Content starts

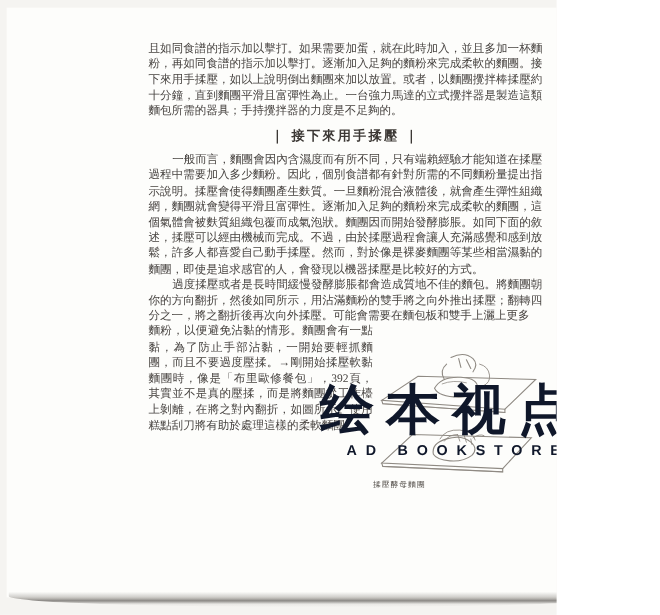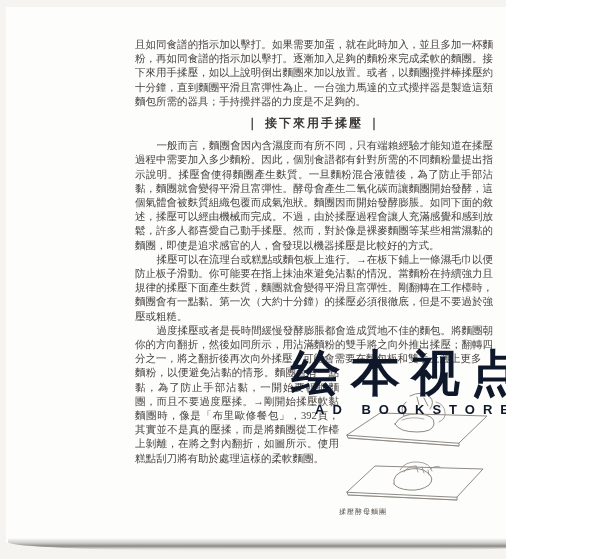--- a/index.html
+++ b/index.html
@@ -72,23 +72,22 @@
 
 <div class="canvas">
 
   <div class="page">
 
     <div class="content">
       <p class="para">且如同食譜的指示加以擊打。如果需要加蛋，就在此時加入，並且多加一杯麵粉，再如同食譜的指示加以擊打。逐漸加入足夠的麵粉來完成柔軟的麵團。接下來用手揉壓，如以上說明倒出麵團來加以放置。或者，以麵團攪拌棒揉壓約十分鐘，直到麵團平滑且富彈性為止。一台強力馬達的立式攪拌器是製造這類麵包所需的器具；手持攪拌器的力度是不足夠的。</p>
 
       <h2 class="heading">｜ 接下來用手揉壓 ｜</h2>
 
-      <p class="para indent">一般而言，麵團會因內含濕度而有所不同，只有端賴經驗才能知道在揉壓過程中需要加入多少麵粉。因此，個別食譜都有針對所需的不同麵粉量提出指示說明。揉壓會使得麵團產生麩質。一旦麵粉混合液體後，為了防止手部沾黏，麵團就會變得平滑且富彈性。酵母會產生二氧化碳而讓麵團開始發酵，這個氣體會被麩質組織包覆而成氣泡狀。麵團因而開始發酵膨脹。如同下面的敘述，揉壓可以經由機械而完成。不過，由於揉壓過程會讓人充滿感覺和感到放鬆，許多人都喜愛自己動手揉壓。然而，對於像是裸麥麵團等某些相當濕黏的麵團，即使是追求感官的人，會發現以機器揉壓是比較好的方式。</p>
+      <p class="para indent">一般而言，麵團會因內含濕度而有所不同，只有端賴經驗才能知道在揉壓過程中需要加入多少麵粉。因此，個別食譜都有針對所需的不同麵粉量提出指示說明。揉壓會使得麵團產生麩質。一旦麵粉混合液體後，就會產生彈性組織網，麵團就會變得平滑且富彈性。逐漸加入足夠的麵粉來完成柔軟的麵團，這個氣體會被麩質組織包覆而成氣泡狀。麵團因而開始發酵膨脹。如同下面的敘述，揉壓可以經由機械而完成。不過，由於揉壓過程會讓人充滿感覺和感到放鬆，許多人都喜愛自己動手揉壓。然而，對於像是裸麥麵團等某些相當濕黏的麵團，即使是追求感官的人，會發現以機器揉壓是比較好的方式。</p>
 
-      <p class="para indent">揉壓可以在流理台或糕點或麵包板上進行。→在板下鋪上一條濕毛巾以便防止板子滑動。你可能要在指上抹油來避免沾黏的情況。當麵粉在持續強力且規律的揉壓下面產生麩質，麵團就會變得平滑且富彈性。剛翻轉在工作檯時，麵團會有一點黏。第一次（大約十分鐘）的揉壓必須很徹底，但是不要過於強壓或粗糙。</p>
 
       <p class="para indent">過度揉壓或者是長時間緩慢發酵膨脹都會造成質地不佳的麵包。將麵團朝你的方向翻折，然後如同所示，用沾滿麵粉的雙手將之向外推出揉壓；翻轉四分之一，將之翻折後再次向外揉壓。可能會需要在麵包板和雙手上灑上更多</p>
 
       <div class="wrap-row">
         <div class="col-text">
           <p class="para">麵粉，以便避免沾黏的情形。麵團會有一點黏，為了防止手部沾黏，一開始要輕抓麵團，而且不要過度壓揉。→剛開始揉壓軟黏麵團時，像是「布里歐修餐包」，392頁，其實並不是真的壓揉，而是將麵團從工作檯上剝離，在將之對內翻折，如圖所示。使用糕點刮刀將有助於處理這樣的柔軟麵團。</p>
         </div>
 
         <div class="col-fig">
 

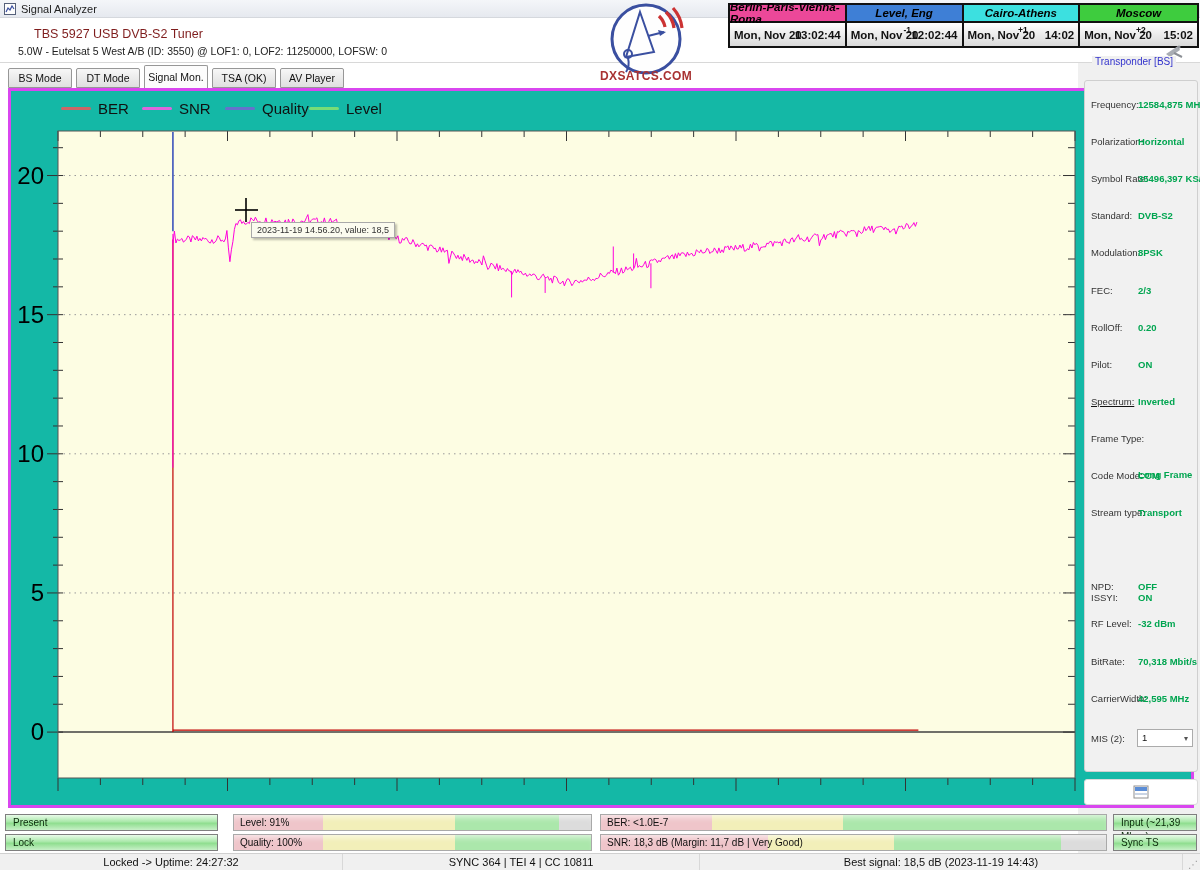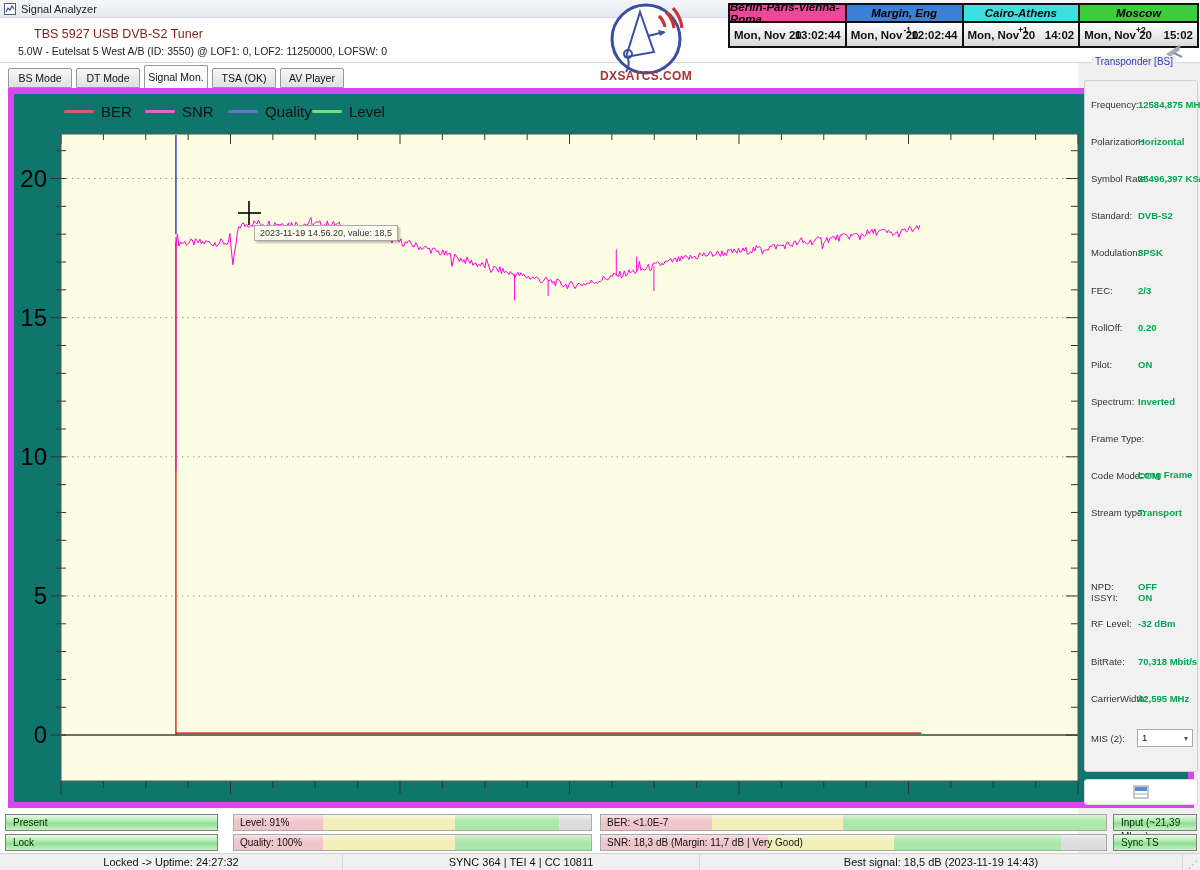--- a/index.html
+++ b/index.html
@@ -34,21 +34,21 @@
 
   
   .tabs { position:absolute; left:8px; top:68px; height:21px; display:flex; gap:4px; }
   .tab { width:64px; height:20px; font-size:10.5px; color:#111; text-align:center; line-height:19px;
          background:linear-gradient(#F7F7F7,#DFDFDF); border:1px solid #979797; border-radius:2px 2px 0 0;
          cursor:default; }
   .tab.active { background:#FCFCFC; height:23px; margin-top:-3px; line-height:22px; border-bottom:none; }
 
   
   .chart-region { position:absolute; left:8px; top:88px; width:1186px; height:720px;
-                  background:#0f766e; border:6px solid #d946ef; }
+                  background:#14b8a6; border:3px solid #d946ef; }
   .legend { position:absolute; left:0; top:4px; height:26px; width:100%; }
   .legend-item { position:absolute; top:0; height:26px; display:flex; align-items:center; gap:7px; }
   .legend-line { width:30px; height:3px; border-radius:2px; }
   .legend-label { font-size:15px; color:#101010; }
   #chart-svg { position:absolute; left:0; top:0; }
   .chart-tooltip { position:absolute; left:240px; top:131px; white-space:nowrap;
                    background:#FBFBEF; border:1px solid #A9A9A9; box-shadow:2px 2px 2px rgba(0,0,0,.25);
                    font-size:9px; color:#333; padding:2px 5px; }
 
   
@@ -115,21 +115,21 @@
   <div class="clock-col">
     <div class="clock-head" style="background: #ec4899;">Berlin-Paris-Vienna-Roma</div>
     <div class="clock-time">
       <span class="clock-date">Mon, Nov 20</span>
       <span class="clock-off"></span>
       <span class="clock-hhmm">13:02:44</span>
     </div>
   </div>
 
   <div class="clock-col">
-    <div class="clock-head" style="background: rgb(62, 127, 214);">Margin, Eng</div>
+    <div class="clock-head" style="background: rgb(62, 127, 214);">Level, Eng</div>
     <div class="clock-time">
       <span class="clock-date">Mon, Nov 20</span>
       <span class="clock-off">-1</span>
       <span class="clock-hhmm">12:02:44</span>
     </div>
   </div>
 
   <div class="clock-col">
     <div class="clock-head" style="background: rgb(60, 224, 224);">Cairo-Athens</div>
     <div class="clock-time">
@@ -347,21 +347,21 @@
   <div class="tp-row" style="top: 241px;">
     <span class="tp-label">RollOff:</span>
     <span class="tp-value" style="color: rgb(0, 165, 80);">0.20</span>
   </div>
 
   <div class="tp-row" style="top: 278px;">
     <span class="tp-label">Pilot:</span>
     <span class="tp-value" style="color: rgb(0, 165, 80);">ON</span>
   </div>
 
-  <div class="tp-row" style="top: 315px;">
+  <div class="tp-row" style="top: 315px; text-decoration: underline;">
     <span class="tp-label">Spectrum:</span>
     <span class="tp-value" style="color: rgb(0, 165, 80);">Inverted</span>
   </div>
 
   <div class="tp-row" style="top: 352px;">
     <span class="tp-label">Frame Type:</span>
     <span class="tp-value" style="color: rgb(0, 165, 80); margin-top: 36px;">Long Frame</span>
   </div>
 
   <div class="tp-row" style="top: 389px;">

Content ends

### [Assigned task]
Copy the data word for word and omit every picture.

### [Output for this exercise]
--- a/index.html
+++ b/index.html
@@ -72,23 +72,22 @@
 
 <div class="canvas">
 
   <div class="page">
 
     <div class="content">
       <p class="para">且如同食譜的指示加以擊打。如果需要加蛋，就在此時加入，並且多加一杯麵粉，再如同食譜的指示加以擊打。逐漸加入足夠的麵粉來完成柔軟的麵團。接下來用手揉壓，如以上說明倒出麵團來加以放置。或者，以麵團攪拌棒揉壓約十分鐘，直到麵團平滑且富彈性為止。一台強力馬達的立式攪拌器是製造這類麵包所需的器具；手持攪拌器的力度是不足夠的。</p>
 
       <h2 class="heading">｜ 接下來用手揉壓 ｜</h2>
 
-      <p class="para indent">一般而言，麵團會因內含濕度而有所不同，只有端賴經驗才能知道在揉壓過程中需要加入多少麵粉。因此，個別食譜都有針對所需的不同麵粉量提出指示說明。揉壓會使得麵團產生麩質。一旦麵粉混合液體後，為了防止手部沾黏，麵團就會變得平滑且富彈性。酵母會產生二氧化碳而讓麵團開始發酵，這個氣體會被麩質組織包覆而成氣泡狀。麵團因而開始發酵膨脹。如同下面的敘述，揉壓可以經由機械而完成。不過，由於揉壓過程會讓人充滿感覺和感到放鬆，許多人都喜愛自己動手揉壓。然而，對於像是裸麥麵團等某些相當濕黏的麵團，即使是追求感官的人，會發現以機器揉壓是比較好的方式。</p>
+      <p class="para indent">一般而言，麵團會因內含濕度而有所不同，只有端賴經驗才能知道在揉壓過程中需要加入多少麵粉。因此，個別食譜都有針對所需的不同麵粉量提出指示說明。揉壓會使得麵團產生麩質。一旦麵粉混合液體後，就會產生彈性組織網，麵團就會變得平滑且富彈性。逐漸加入足夠的麵粉來完成柔軟的麵團，這個氣體會被麩質組織包覆而成氣泡狀。麵團因而開始發酵膨脹。如同下面的敘述，揉壓可以經由機械而完成。不過，由於揉壓過程會讓人充滿感覺和感到放鬆，許多人都喜愛自己動手揉壓。然而，對於像是裸麥麵團等某些相當濕黏的麵團，即使是追求感官的人，會發現以機器揉壓是比較好的方式。</p>
 
-      <p class="para indent">揉壓可以在流理台或糕點或麵包板上進行。→在板下鋪上一條濕毛巾以便防止板子滑動。你可能要在指上抹油來避免沾黏的情況。當麵粉在持續強力且規律的揉壓下面產生麩質，麵團就會變得平滑且富彈性。剛翻轉在工作檯時，麵團會有一點黏。第一次（大約十分鐘）的揉壓必須很徹底，但是不要過於強壓或粗糙。</p>
 
       <p class="para indent">過度揉壓或者是長時間緩慢發酵膨脹都會造成質地不佳的麵包。將麵團朝你的方向翻折，然後如同所示，用沾滿麵粉的雙手將之向外推出揉壓；翻轉四分之一，將之翻折後再次向外揉壓。可能會需要在麵包板和雙手上灑上更多</p>
 
       <div class="wrap-row">
         <div class="col-text">
           <p class="para">麵粉，以便避免沾黏的情形。麵團會有一點黏，為了防止手部沾黏，一開始要輕抓麵團，而且不要過度壓揉。→剛開始揉壓軟黏麵團時，像是「布里歐修餐包」，392頁，其實並不是真的壓揉，而是將麵團從工作檯上剝離，在將之對內翻折，如圖所示。使用糕點刮刀將有助於處理這樣的柔軟麵團。</p>
         </div>
 
         <div class="col-fig">
 

--- a/index.html
+++ b/index.html
@@ -34,21 +34,21 @@
 
   
   .tabs { position:absolute; left:8px; top:68px; height:21px; display:flex; gap:4px; }
   .tab { width:64px; height:20px; font-size:10.5px; color:#111; text-align:center; line-height:19px;
          background:linear-gradient(#F7F7F7,#DFDFDF); border:1px solid #979797; border-radius:2px 2px 0 0;
          cursor:default; }
   .tab.active { background:#FCFCFC; height:23px; margin-top:-3px; line-height:22px; border-bottom:none; }
 
   
   .chart-region { position:absolute; left:8px; top:88px; width:1186px; height:720px;
-                  background:#0f766e; border:6px solid #d946ef; }
+                  background:#14b8a6; border:3px solid #d946ef; }
   .legend { position:absolute; left:0; top:4px; height:26px; width:100%; }
   .legend-item { position:absolute; top:0; height:26px; display:flex; align-items:center; gap:7px; }
   .legend-line { width:30px; height:3px; border-radius:2px; }
   .legend-label { font-size:15px; color:#101010; }
   #chart-svg { position:absolute; left:0; top:0; }
   .chart-tooltip { position:absolute; left:240px; top:131px; white-space:nowrap;
                    background:#FBFBEF; border:1px solid #A9A9A9; box-shadow:2px 2px 2px rgba(0,0,0,.25);
                    font-size:9px; color:#333; padding:2px 5px; }
 
   
@@ -115,21 +115,21 @@
   <div class="clock-col">
     <div class="clock-head" style="background: #ec4899;">Berlin-Paris-Vienna-Roma</div>
     <div class="clock-time">
       <span class="clock-date">Mon, Nov 20</span>
       <span class="clock-off"></span>
       <span class="clock-hhmm">13:02:44</span>
     </div>
   </div>
 
   <div class="clock-col">
-    <div class="clock-head" style="background: rgb(62, 127, 214);">Margin, Eng</div>
+    <div class="clock-head" style="background: rgb(62, 127, 214);">Level, Eng</div>
     <div class="clock-time">
       <span class="clock-date">Mon, Nov 20</span>
       <span class="clock-off">-1</span>
       <span class="clock-hhmm">12:02:44</span>
     </div>
   </div>
 
   <div class="clock-col">
     <div class="clock-head" style="background: rgb(60, 224, 224);">Cairo-Athens</div>
     <div class="clock-time">
@@ -347,21 +347,21 @@
   <div class="tp-row" style="top: 241px;">
     <span class="tp-label">RollOff:</span>
     <span class="tp-value" style="color: rgb(0, 165, 80);">0.20</span>
   </div>
 
   <div class="tp-row" style="top: 278px;">
     <span class="tp-label">Pilot:</span>
     <span class="tp-value" style="color: rgb(0, 165, 80);">ON</span>
   </div>
 
-  <div class="tp-row" style="top: 315px;">
+  <div class="tp-row" style="top: 315px; text-decoration: underline;">
     <span class="tp-label">Spectrum:</span>
     <span class="tp-value" style="color: rgb(0, 165, 80);">Inverted</span>
   </div>
 
   <div class="tp-row" style="top: 352px;">
     <span class="tp-label">Frame Type:</span>
     <span class="tp-value" style="color: rgb(0, 165, 80); margin-top: 36px;">Long Frame</span>
   </div>
 
   <div class="tp-row" style="top: 389px;">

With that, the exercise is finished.